Phytosanitary restrictions for insect pests can interfere with the marketing of fresh sweet cherries (Prunus avium L.). The objective of this research was to compare the quality of controlled atmosphere temperature treated (CAT) sweet cherries to methyl bromide fumigated cherries and non-heated, non-fumigated control fruit. Two CAT doses were evaluated: a 25-min exposure to 47 °C (117 °F) that heated the cherry center to 46 °C (115 °F), and a 40-min exposure to 45 °C (113 °F) that heated the cherries to a center temperature of 44 °C (111 °F).

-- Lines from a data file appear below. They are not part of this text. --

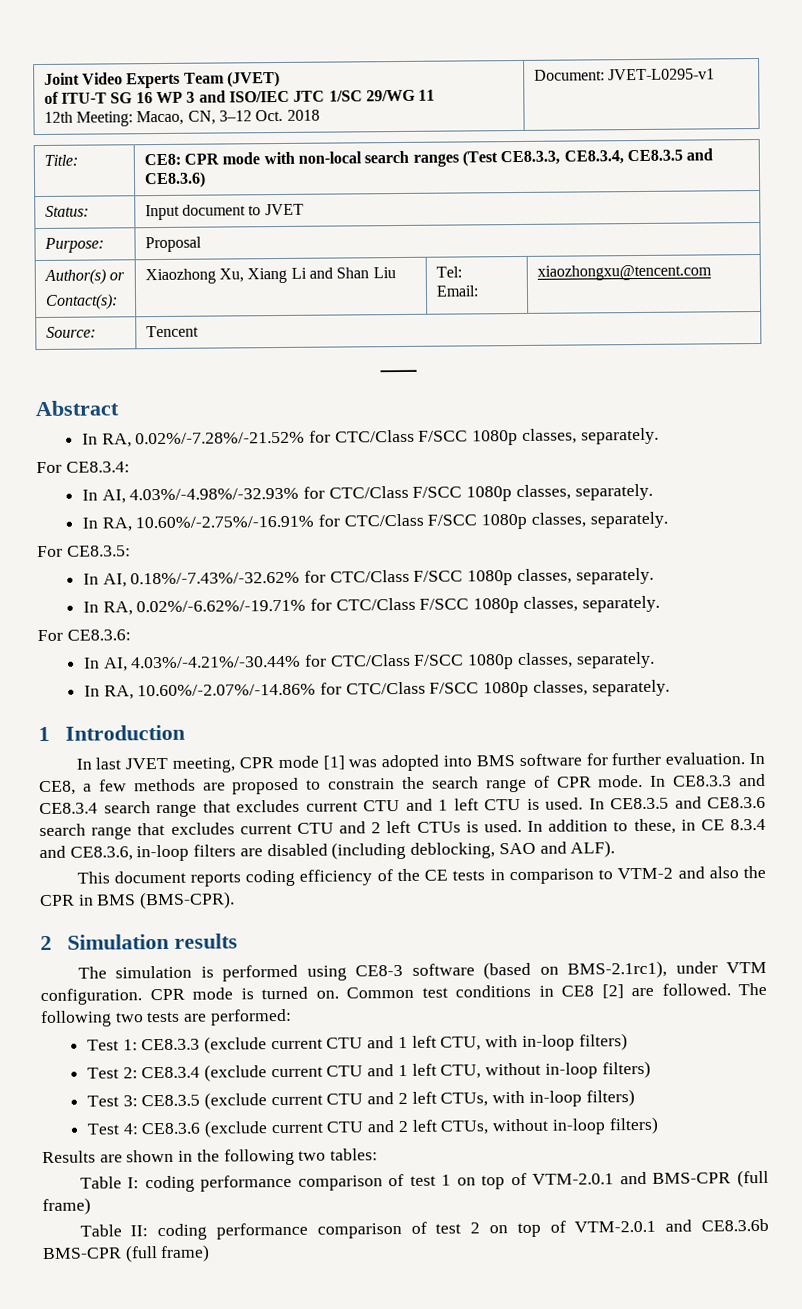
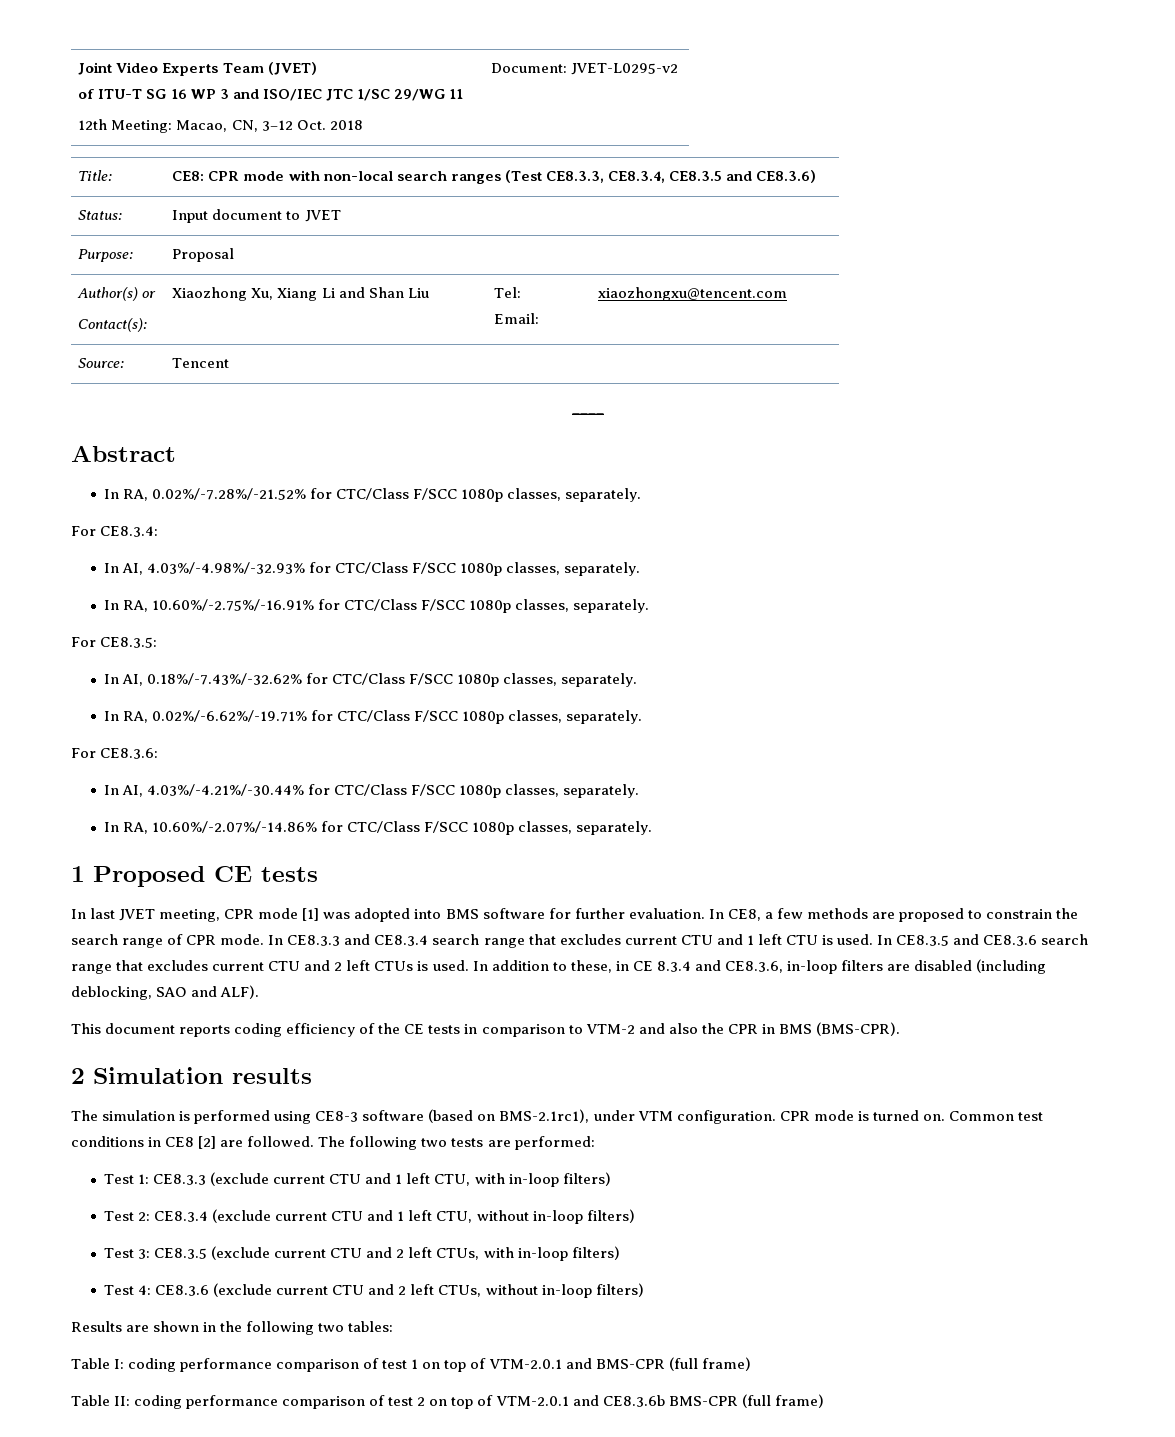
  Joint Video Experts Team (JVET)
  of ITU-T SG 16 WP 3 and ISO/IEC JTC 1/SC 29/WG 11
- 12th Meeting: Macao, CN, 3–12 Oct. 2018 | Document: JVET-L0295-v1
+ 12th Meeting: Macao, CN, 3–12 Oct. 2018 | Document: JVET-L0295-v2
- 1 Introduction
+ 1 Proposed CE tests

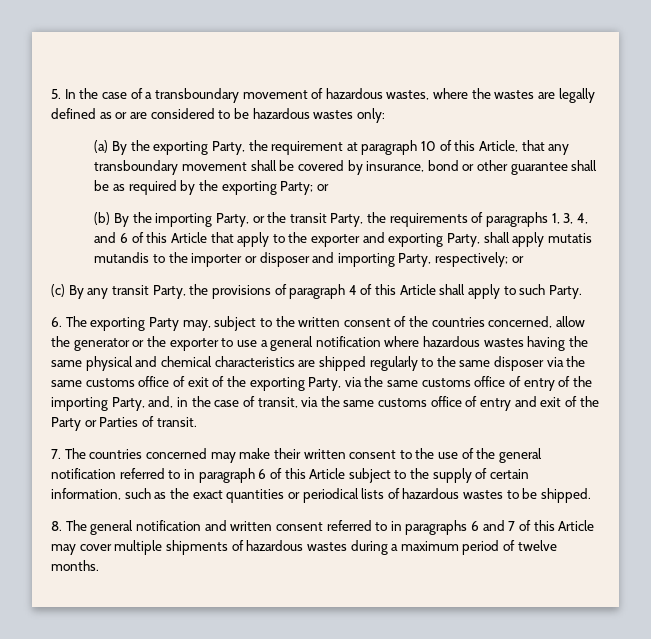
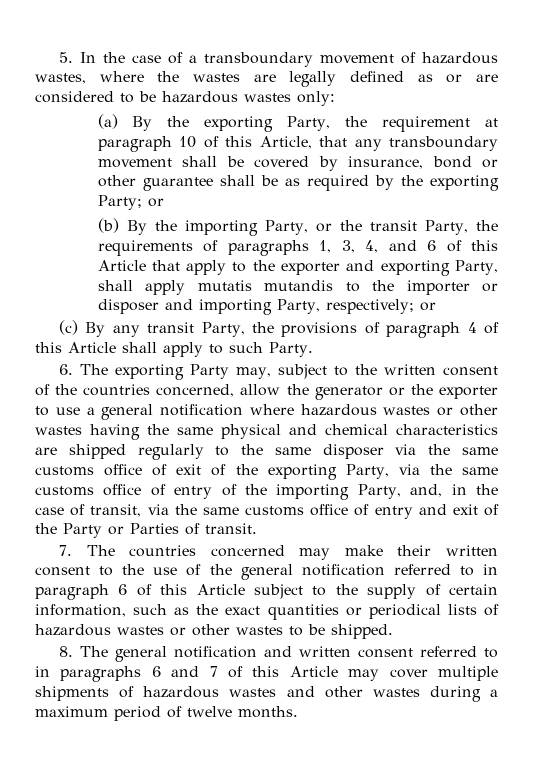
- 6. The exporting Party may, subject to the written consent of the countries concerned, allow the generator or the exporter to use a general notification where hazardous wastes having the same physical and chemical characteristics are shipped regularly to the same disposer via the same customs office of exit of the exporting Party, via the same customs office of entry of the importing Party, and, in the case of transit, via the same customs office of entry and exit of the Party or Parties of transit.
+ 6. The exporting Party may, subject to the written consent of the countries concerned, allow the generator or the exporter to use a general notification where hazardous wastes or other wastes having the same physical and chemical characteristics are shipped regularly to the same disposer via the same customs office of exit of the exporting Party, via the same customs office of entry of the importing Party, and, in the case of transit, via the same customs office of entry and exit of the Party or Parties of transit.
- 7. The countries concerned may make their written consent to the use of the general notification referred to in paragraph 6 of this Article subject to the supply of certain information, such as the exact quantities or periodical lists of hazardous wastes to be shipped.
+ 7. The countries concerned may make their written consent to the use of the general notification referred to in paragraph 6 of this Article subject to the supply of certain information, such as the exact quantities or periodical lists of hazardous wastes or other wastes to be shipped.
- 8. The general notification and written consent referred to in paragraphs 6 and 7 of this Article may cover multiple shipments of hazardous wastes during a maximum period of twelve months.
+ 8. The general notification and written consent referred to in paragraphs 6 and 7 of this Article may cover multiple shipments of hazardous wastes and other wastes during a maximum period of twelve months.

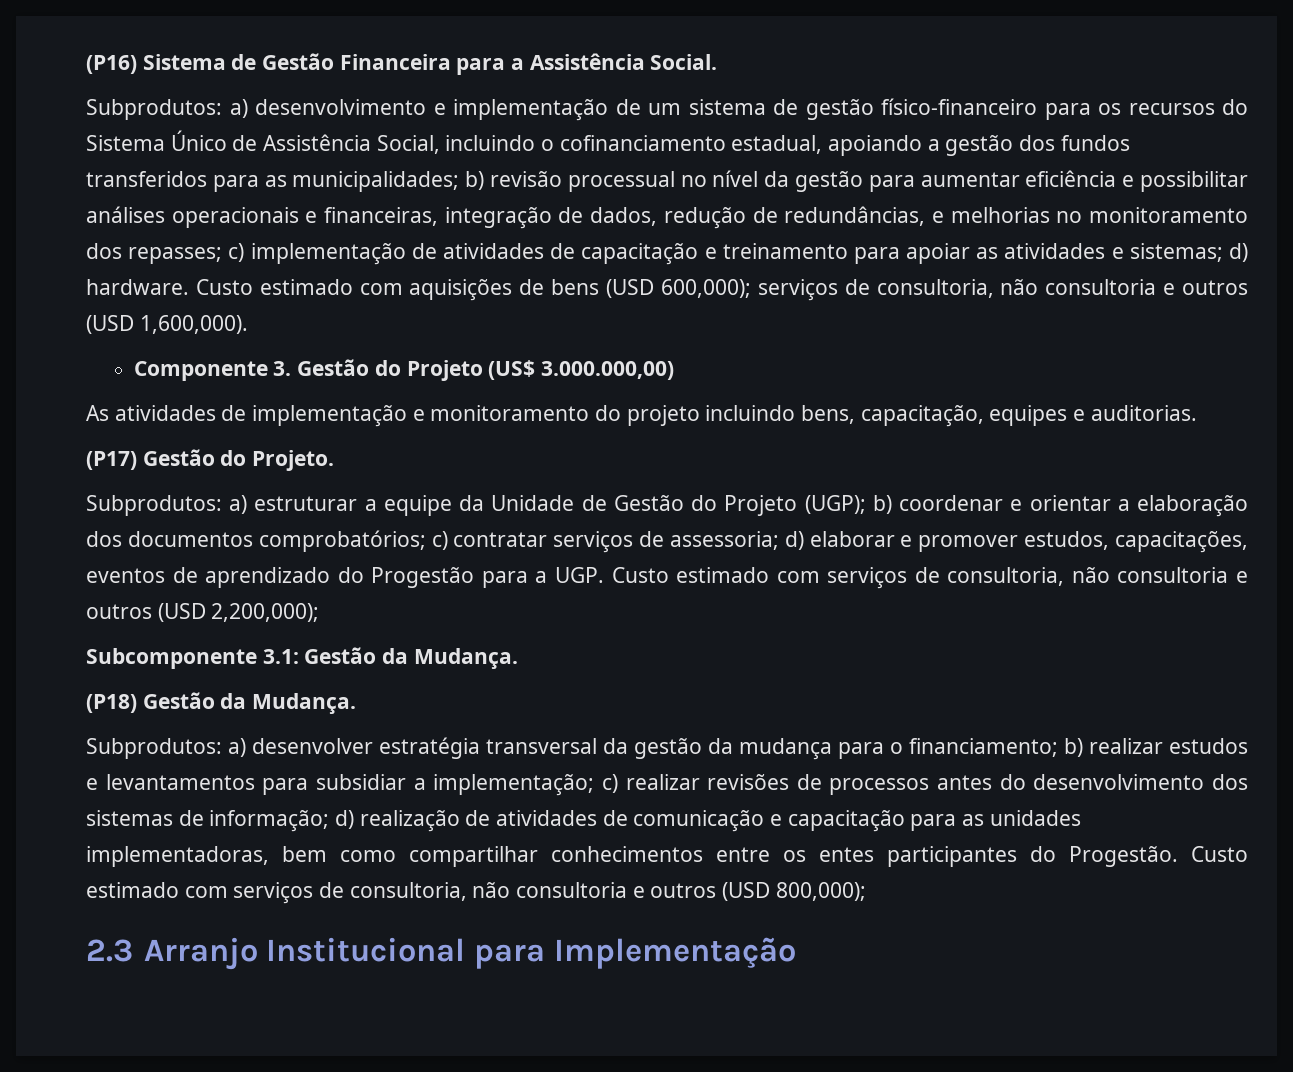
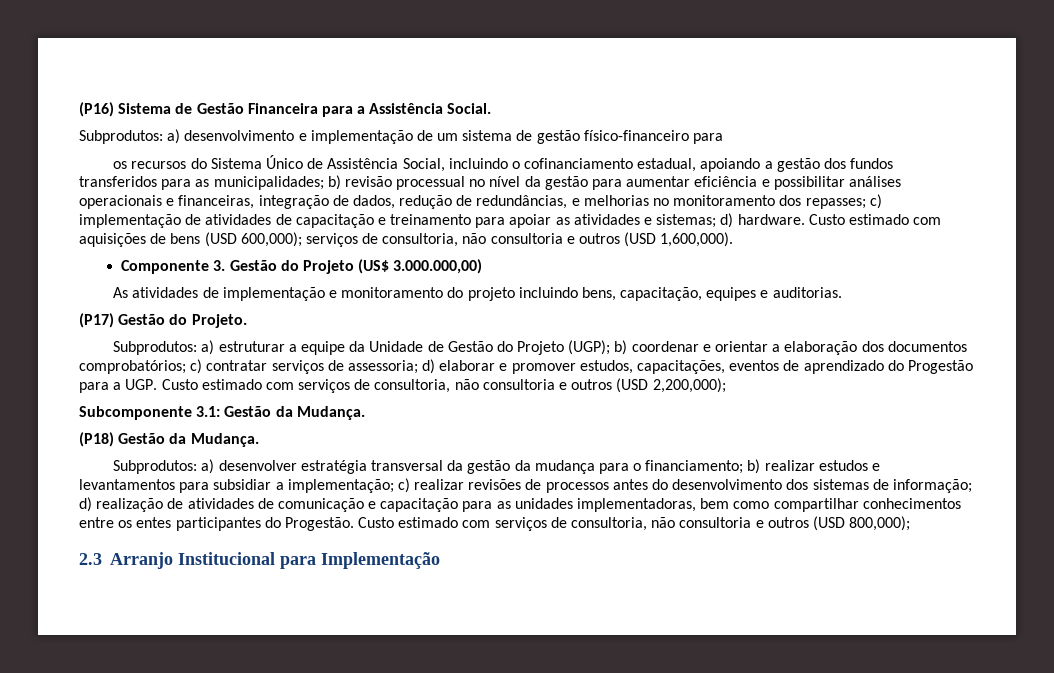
- a) desenvolvimento e implementação de um sistema de gestão físico-financeiro para os recursos do Sistema Único de Assistência Social, incluindo o cofinanciamento estadual, apoiando a gestão dos fundos transferidos para as municipalidades;
+ a) desenvolvimento e implementação de um sistema de gestão físico-financeiro para
+ os recursos do Sistema Único de Assistência Social, incluindo o cofinanciamento estadual, apoiando a gestão dos fundos transferidos para as municipalidades;

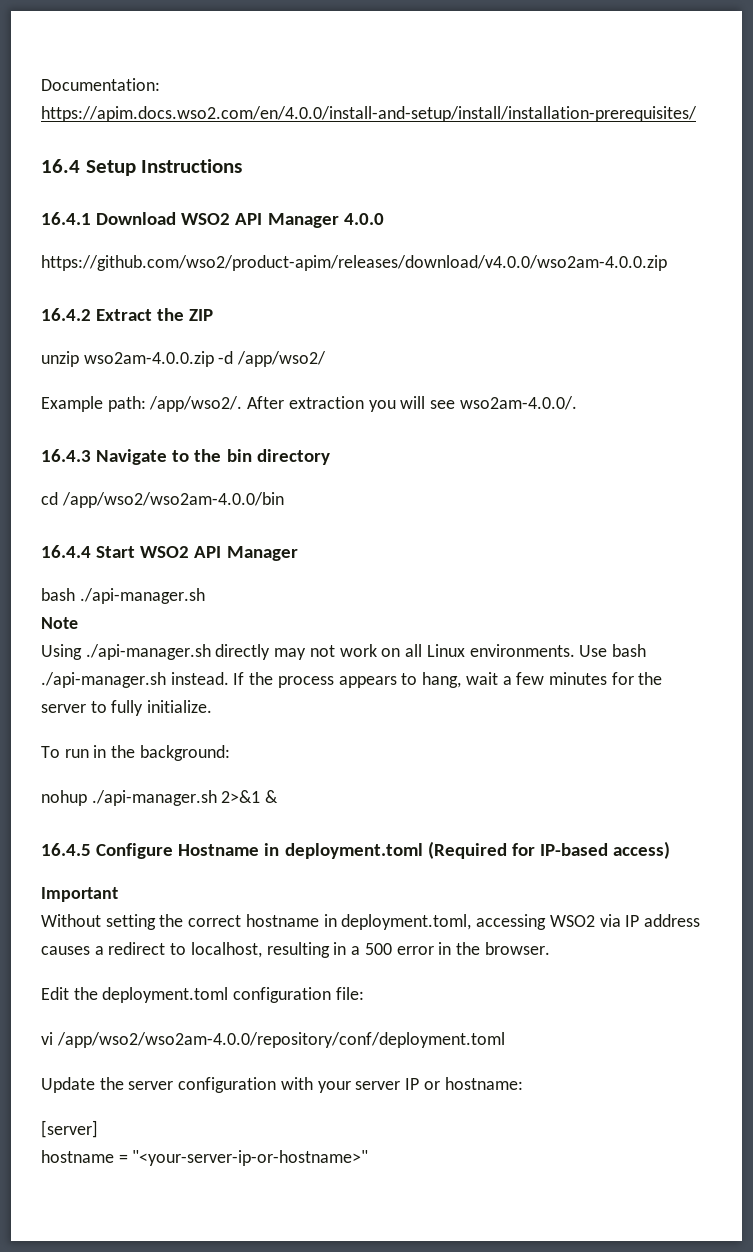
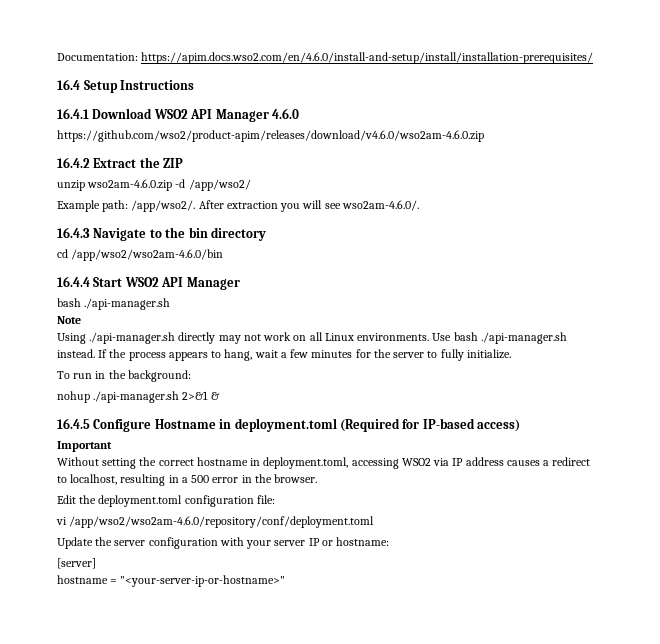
- Documentation: https://apim.docs.wso2.com/en/4.0.0/install-and-setup/install/installation-prerequisites/
+ Documentation: https://apim.docs.wso2.com/en/4.6.0/install-and-setup/install/installation-prerequisites/
- 16.4.1 Download WSO2 API Manager 4.0.0
- https://github.com/wso2/product-apim/releases/download/v4.0.0/wso2am-4.0.0.zip
+ 16.4.1 Download WSO2 API Manager 4.6.0
+ https://github.com/wso2/product-apim/releases/download/v4.6.0/wso2am-4.6.0.zip
- unzip wso2am-4.0.0.zip -d /app/wso2/
+ unzip wso2am-4.6.0.zip -d /app/wso2/
- After extraction you will see wso2am-4.0.0/.
+ After extraction you will see wso2am-4.6.0/.
- cd /app/wso2/wso2am-4.0.0/bin
+ cd /app/wso2/wso2am-4.6.0/bin
- vi /app/wso2/wso2am-4.0.0/repository/conf/deployment.toml
+ vi /app/wso2/wso2am-4.6.0/repository/conf/deployment.toml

These heat doses approximated a heat dose that provides quarantine security against codling moth (Cydia pomonella Lw.) and western cherry fruit fly (Rhagoletis cingulata Lw.). An atmosphere of 1 kPa oxygen and 15 kPa carbon dioxide was established inside the treatment chamber for 21 min prior to heating. The influence on fruit quality of hydrocooling prior to the CAT treatment, cooling after treatment, and 2 weeks of cold storage after treatment in air or controlled atmosphere was evaluated. Each CAT dose was replicated four times using freshly harvested, `Bing' sweet cherries acquired from similar grower lots. Quality attributes evaluated included: stem and fruit color, firmness, soluble solids concentration, titratable acidity, decay, and sensory evaluations. Hydrocooling prior to treatment, cooling method after heating and storage atmosphere had no significant influence on cherry quality after cold storage. The stem color of fumigated cherries was less green after storage than CAT treated cherries or untreated, control cherries. Cherries heated for 25 min were rated after cold storage by untrained panelists as similar to non-heated, non-fumigated control fruit. Heated cherries and methyl bromide fumigated cherries were less firm after cold storage than control fruit.